Your task » Your answer must be every line of the data below that holds the string "based", copied exactly.

Data to process »
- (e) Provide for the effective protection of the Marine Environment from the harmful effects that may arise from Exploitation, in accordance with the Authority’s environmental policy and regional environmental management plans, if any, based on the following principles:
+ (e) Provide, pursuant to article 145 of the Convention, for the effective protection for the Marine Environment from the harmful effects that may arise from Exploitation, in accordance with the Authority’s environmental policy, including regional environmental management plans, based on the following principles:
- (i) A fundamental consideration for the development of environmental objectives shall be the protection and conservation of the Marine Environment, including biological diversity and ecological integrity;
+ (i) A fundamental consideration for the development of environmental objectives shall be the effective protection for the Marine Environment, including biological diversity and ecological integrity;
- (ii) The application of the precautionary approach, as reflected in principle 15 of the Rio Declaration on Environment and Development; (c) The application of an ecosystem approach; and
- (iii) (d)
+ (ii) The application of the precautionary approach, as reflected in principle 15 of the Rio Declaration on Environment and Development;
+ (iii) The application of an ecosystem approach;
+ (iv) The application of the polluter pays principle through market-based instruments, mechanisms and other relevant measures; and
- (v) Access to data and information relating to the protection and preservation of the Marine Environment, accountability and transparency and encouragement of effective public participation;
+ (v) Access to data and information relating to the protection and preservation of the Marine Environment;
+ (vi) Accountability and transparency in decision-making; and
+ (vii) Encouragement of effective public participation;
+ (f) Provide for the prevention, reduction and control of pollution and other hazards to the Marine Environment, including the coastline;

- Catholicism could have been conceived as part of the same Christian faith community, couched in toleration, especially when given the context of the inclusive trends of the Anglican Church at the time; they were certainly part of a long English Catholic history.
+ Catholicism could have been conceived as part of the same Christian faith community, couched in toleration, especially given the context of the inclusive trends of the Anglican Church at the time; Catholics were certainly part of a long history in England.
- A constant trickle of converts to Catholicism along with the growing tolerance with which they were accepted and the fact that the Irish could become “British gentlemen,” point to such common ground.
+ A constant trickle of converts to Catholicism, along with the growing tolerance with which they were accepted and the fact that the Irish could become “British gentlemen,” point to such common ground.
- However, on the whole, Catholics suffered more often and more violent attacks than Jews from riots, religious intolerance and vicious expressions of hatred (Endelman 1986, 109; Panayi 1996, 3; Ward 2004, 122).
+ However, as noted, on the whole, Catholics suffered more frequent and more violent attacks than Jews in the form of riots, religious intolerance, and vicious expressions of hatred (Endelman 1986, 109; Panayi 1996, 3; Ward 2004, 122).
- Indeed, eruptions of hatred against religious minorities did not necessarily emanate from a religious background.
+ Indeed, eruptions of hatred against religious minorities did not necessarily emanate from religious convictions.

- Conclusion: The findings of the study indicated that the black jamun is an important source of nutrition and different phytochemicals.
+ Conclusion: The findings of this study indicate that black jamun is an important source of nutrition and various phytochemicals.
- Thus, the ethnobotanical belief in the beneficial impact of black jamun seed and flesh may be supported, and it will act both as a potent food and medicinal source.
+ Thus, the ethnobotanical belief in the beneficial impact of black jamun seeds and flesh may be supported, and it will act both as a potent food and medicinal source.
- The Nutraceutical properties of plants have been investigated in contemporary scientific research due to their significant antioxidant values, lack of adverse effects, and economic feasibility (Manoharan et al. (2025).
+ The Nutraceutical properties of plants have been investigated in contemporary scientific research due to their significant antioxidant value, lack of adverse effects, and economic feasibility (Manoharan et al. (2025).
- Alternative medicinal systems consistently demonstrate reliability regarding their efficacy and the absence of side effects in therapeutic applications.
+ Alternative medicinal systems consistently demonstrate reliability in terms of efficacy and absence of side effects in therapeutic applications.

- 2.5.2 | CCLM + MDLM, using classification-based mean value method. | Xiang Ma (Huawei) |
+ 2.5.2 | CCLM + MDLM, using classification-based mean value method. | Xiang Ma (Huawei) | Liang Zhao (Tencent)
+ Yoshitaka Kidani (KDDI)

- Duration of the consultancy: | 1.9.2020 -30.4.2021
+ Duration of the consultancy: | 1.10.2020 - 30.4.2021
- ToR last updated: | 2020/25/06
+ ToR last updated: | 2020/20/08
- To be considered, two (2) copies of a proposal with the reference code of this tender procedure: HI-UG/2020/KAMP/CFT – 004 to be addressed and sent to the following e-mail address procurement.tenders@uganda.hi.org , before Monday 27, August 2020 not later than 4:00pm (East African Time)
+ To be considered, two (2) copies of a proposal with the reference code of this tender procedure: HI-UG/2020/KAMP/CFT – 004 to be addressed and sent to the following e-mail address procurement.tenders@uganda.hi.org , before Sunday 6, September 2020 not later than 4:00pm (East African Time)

Answer box »
- (e) Provide for the effective protection of the Marine Environment from the harmful effects that may arise from Exploitation, in accordance with the Authority’s environmental policy and regional environmental management plans, if any, based on the following principles:
+ (e) Provide, pursuant to article 145 of the Convention, for the effective protection for the Marine Environment from the harmful effects that may arise from Exploitation, in accordance with the Authority’s environmental policy, including regional environmental management plans, based on the following principles:
+ (iv) The application of the polluter pays principle through market-based instruments, mechanisms and other relevant measures; and
- 2.5.2 | CCLM + MDLM, using classification-based mean value method. | Xiang Ma (Huawei) |
+ 2.5.2 | CCLM + MDLM, using classification-based mean value method. | Xiang Ma (Huawei) | Liang Zhao (Tencent)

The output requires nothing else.